Еще одно свидетельство о ВГ2 оставил нам гениальный писатель, поэт и теоретик Андрей Белый. Руководствуясь чутким читательским восприятием, он прочел ВГ2 следующим образом: «Первые три строфы – эмпирическое описание майской грозы, последняя – превращает действие грозы в мифологический символ».[502] Затем он говорит о смысловой заряженности образа природы свойствами одушевленного существа. Можно было бы удивиться очевидной аберрации восприятия у такого читателя, как А. Белый, но вряд ли она подобна тривиальной реакции на текст. Скорее всего, интуиция А. Белого схватила рассогласование между триптихом грозы и мифологическим финалом, композиционный диссонанс, привнесенный сложным реконструированием текста. Из этого следует, что и А. Белый косвенно подтвердил возможность понимания ВГ3 как самоорганизованного текста, который, как это бывает, восстанавливает свою цельность, несмотря на насильственное усечение.
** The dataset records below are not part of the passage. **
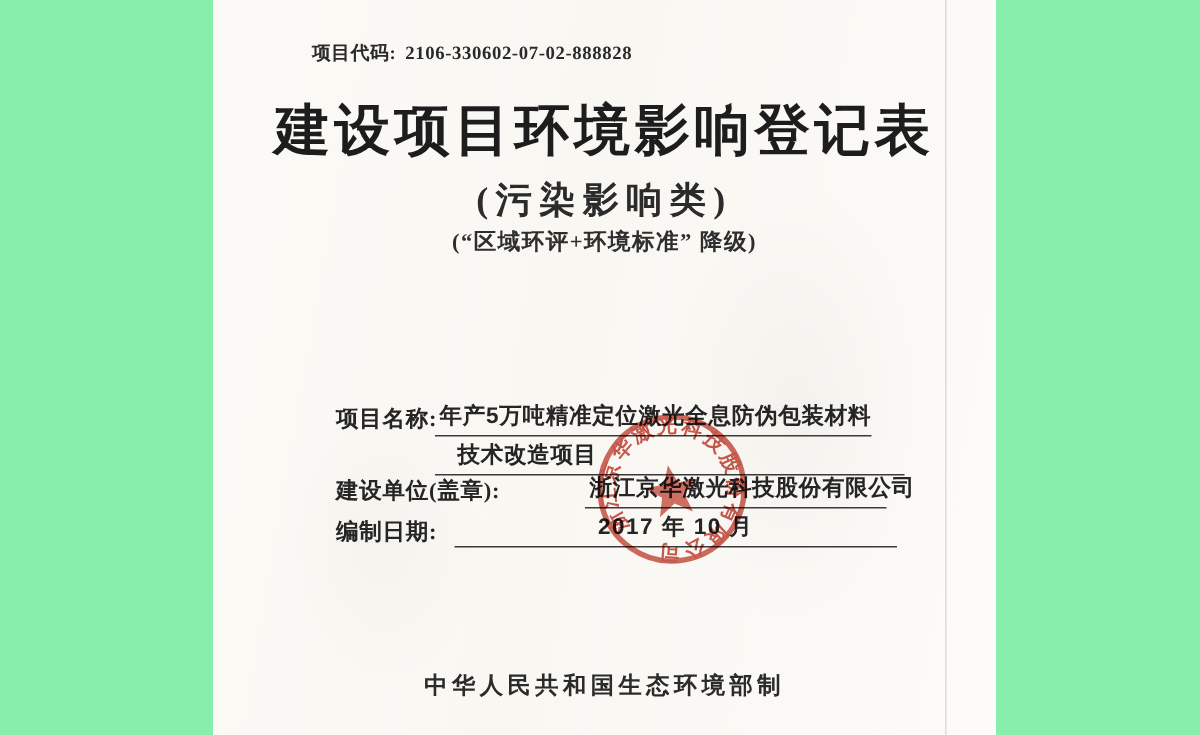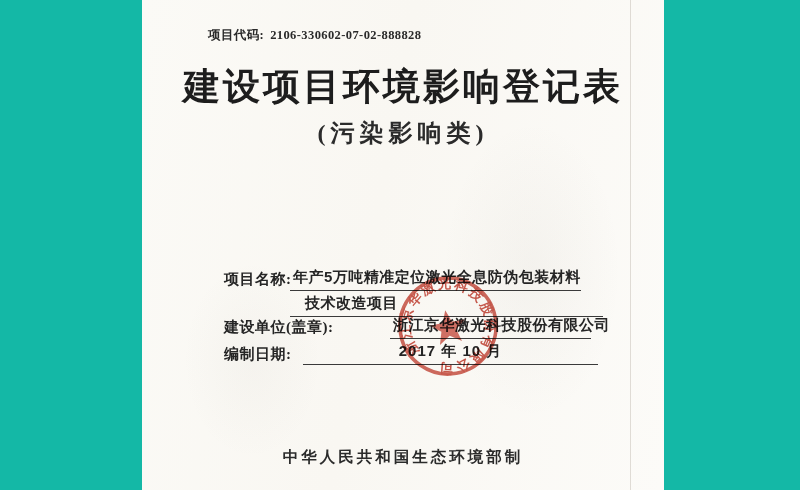--- a/index.html
+++ b/index.html
@@ -4,7 +4,7 @@
 <style>
   html,body{margin:0;padding:0;background:#ffffff;}
   #doc{
-    position:relative;width:800px;height:490px;background:#14b8a6;
+    position:relative;width:800px;height:490px;background:#86efac;
     overflow:hidden;
     font-family:"Liberation Serif", serif;
     color:#262626;

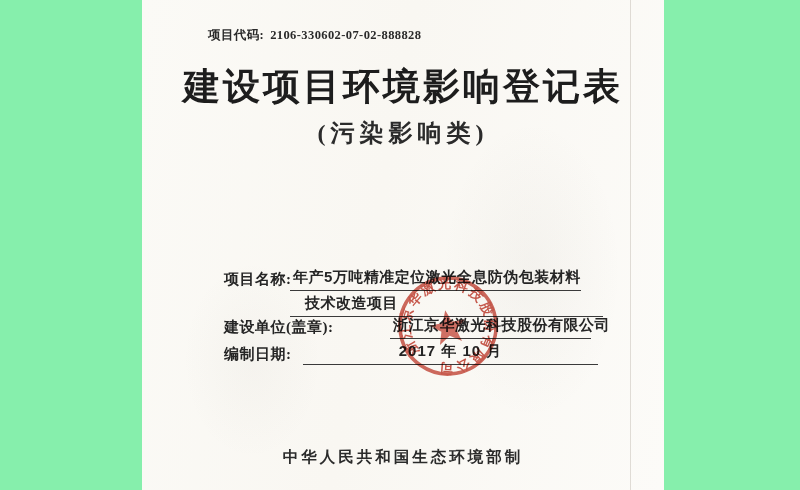--- a/index.html
+++ b/index.html
@@ -95,6 +95,7 @@
 
   <div class="subtitle1">(污染影响类)</div>
 
+  <div class="subtitle2">(“区域环评+环境标准” 降级)</div>
 
   <div class="frow-label" id="label-project-name">项目名称:</div>
   <div class="frow-value" id="value-project-name-1">年产5万吨精准定位激光全息防伪包装材料</div>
В качестве примера становления утраченного смысла обратимся к деепричастному обороту резвяся и играя. Сохранившиеся остаточные черты мифологического плана уже не позволяют заметить имплицитное присутствие Гебы: она не появится в тексте. Зато, вместо Гебы, те же слова резвяся и играя могут послужить наведением на гераклитовское изречение: «Вечность – это играющее дитя!» Античная философия, замещая античную мифологию, все равно будет ориентировать ВГ3 на природно-космический план, без которого Тютчев вряд ли мог представить свой текст. Но сам он уже не мог поправить его; это сделало стихотворение, перенастроив смысловые интенции.